O técnico escalou errado? A resposta vai um pouco além disso. Na verdade, Tite convocou errado. Militão é zagueiro jogando improvisado na lateral. E foi o escolhido como substituto de Danilo porque a alternativa era Daniel Alves. Na primeira oportunidade que Tite teve para justificar a presença do veterano jogador na Copa – afinal, como Tite mesmo disse, Daniel é esse lateral construtor -, a ausência só provou o ponto de todos que o contestaram de que ele está ali por outros motivos, menos para jogar bola.

Nada contra ter Daniel Alves como liderança no vestiário ou algo que o valha, desde que não atrapalhe o plano de jogo. No entanto, o esquema montado por Tite requer jogadores que constroem por dentro e se aproximem dos pontas. Caso contrário, nada funciona. E acontece o que vimos diante da Suíça: tome bola longa para o Vinícius Júnior tentar resolver sozinho lá na frente. Óbvio que o técnico não esperava perder dois de seus titulares na estreia. Mas é Copa do Mundo, por isso decisões como essa precisam ser bem tomadas, racionalmente, avaliando todos os cenários, e não por camaradagem.
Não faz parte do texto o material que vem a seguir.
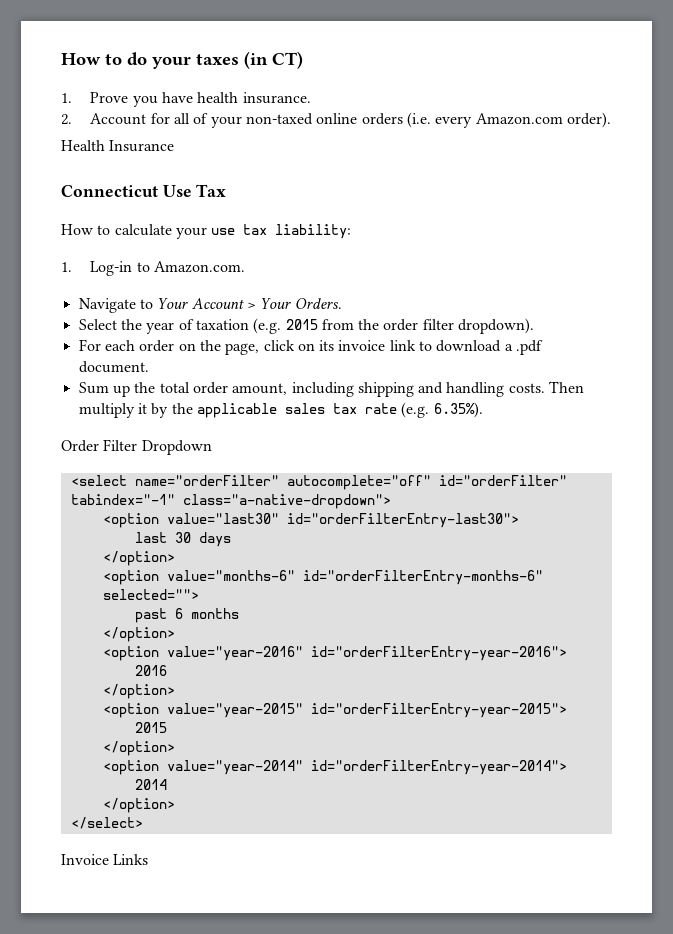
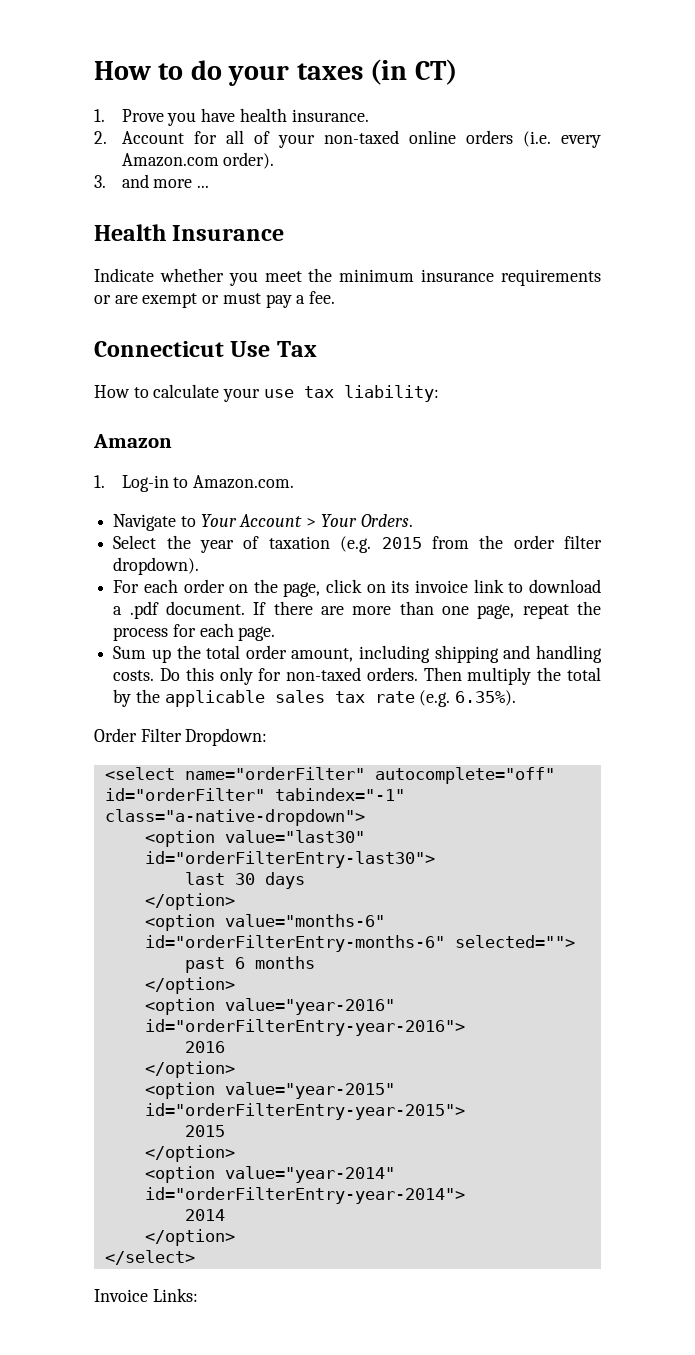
[61,140,175,152] Health Insurance -> [94,174,210,188] [94,224,285,241] [94,268,601,286] [94,291,336,308] 3. and more ... // Health Insurance // Indicate whether you meet the minimum insurance requirements or are exempt or must pay a fee.
(352, 231) none -> [93,434,172,448] // Amazon
(149, 367) none -> [253,601,601,619] [113,623,276,641] If there are more than one page, repeat the process for each page.
[549,381,585,393] [78,403,147,418] Then multiply it -> [160,667,601,685] Do this only for non-taxed orders. Then multiply the total
[141,440,212,455] Dropdown -> [185,728,268,746] Dropdown:
[113,854,149,865] Links -> [152,1288,198,1302] Links:

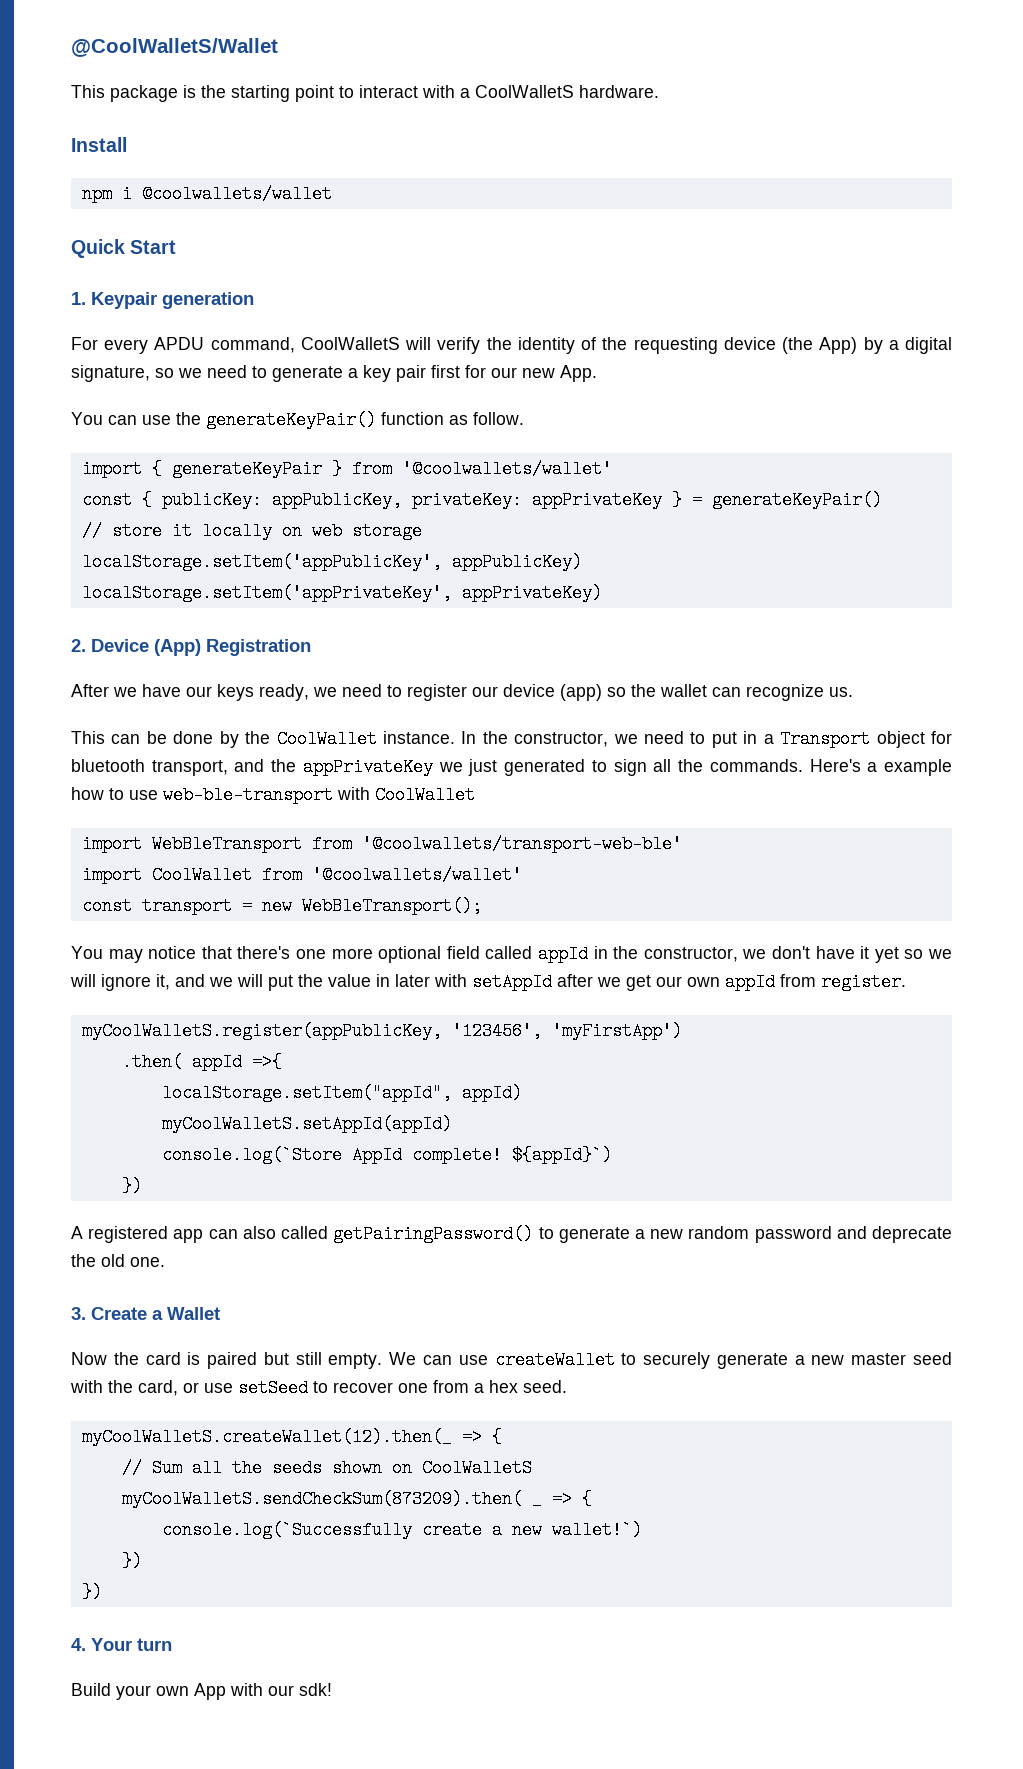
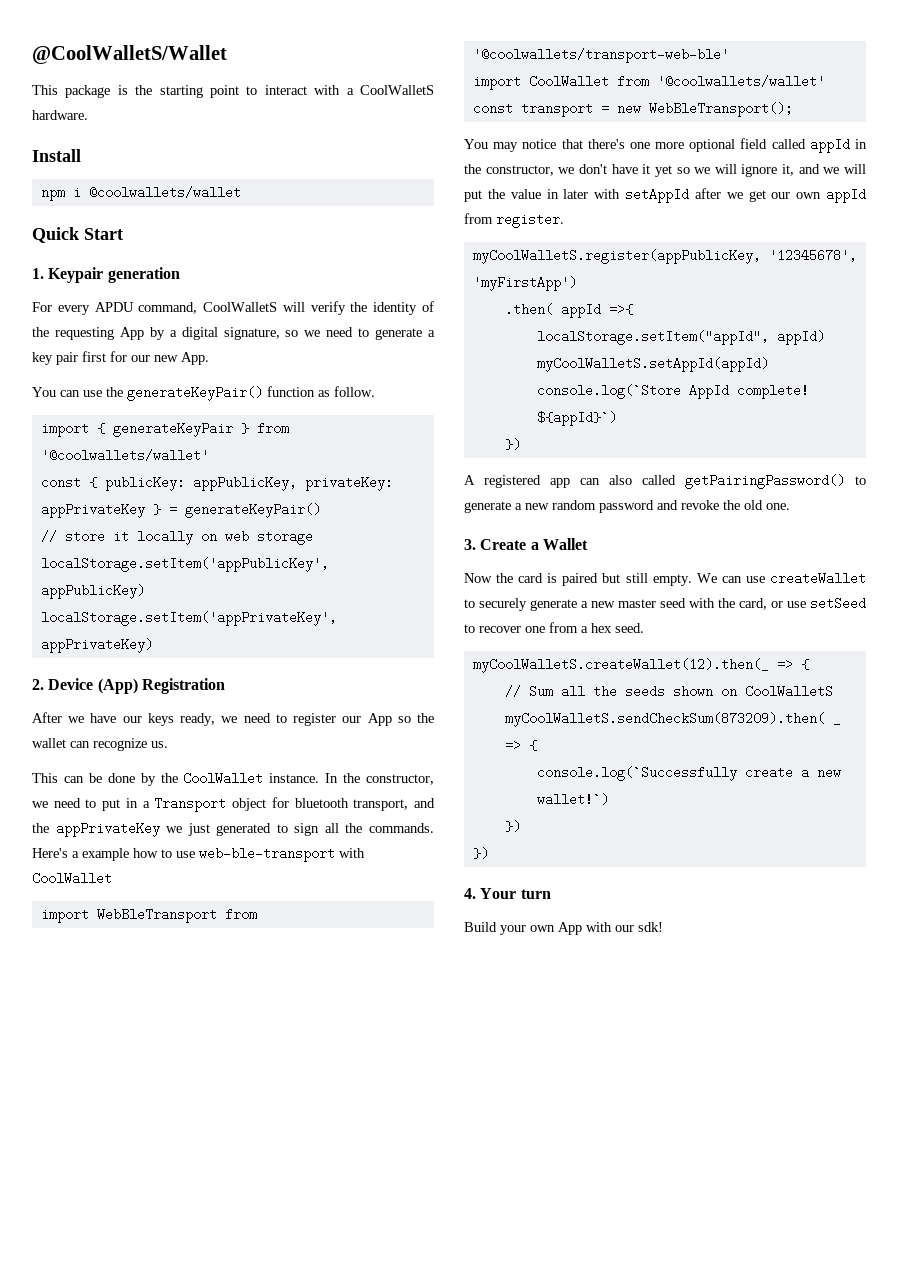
[723,337,858,354] device (the App) -> [119,327,144,340] App
[503,684,602,701] device (app) -> [367,713,392,726] App
[451,1022,542,1040] '123456', -> [768,249,857,262] '12345678',
[871,1226,952,1243] deprecate -> [681,500,719,510] revoke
Por isso, o personagem do jogo da classificação brasileira diante da Suíça é ele, Daniel Alves, que, mesmo sem entrar em campo, foi decisivo para o futebol jogado pelo Brasil. Vencedor, mas de um jeito que fez time e torcida suarem frio. Agora é testar alternativas contra Camarões, justamente para tentar resolver essa deficiência, e ao mesmo tempo torcer para que Neymar e Danilo consigam se recuperar a tempo das oitavas de final.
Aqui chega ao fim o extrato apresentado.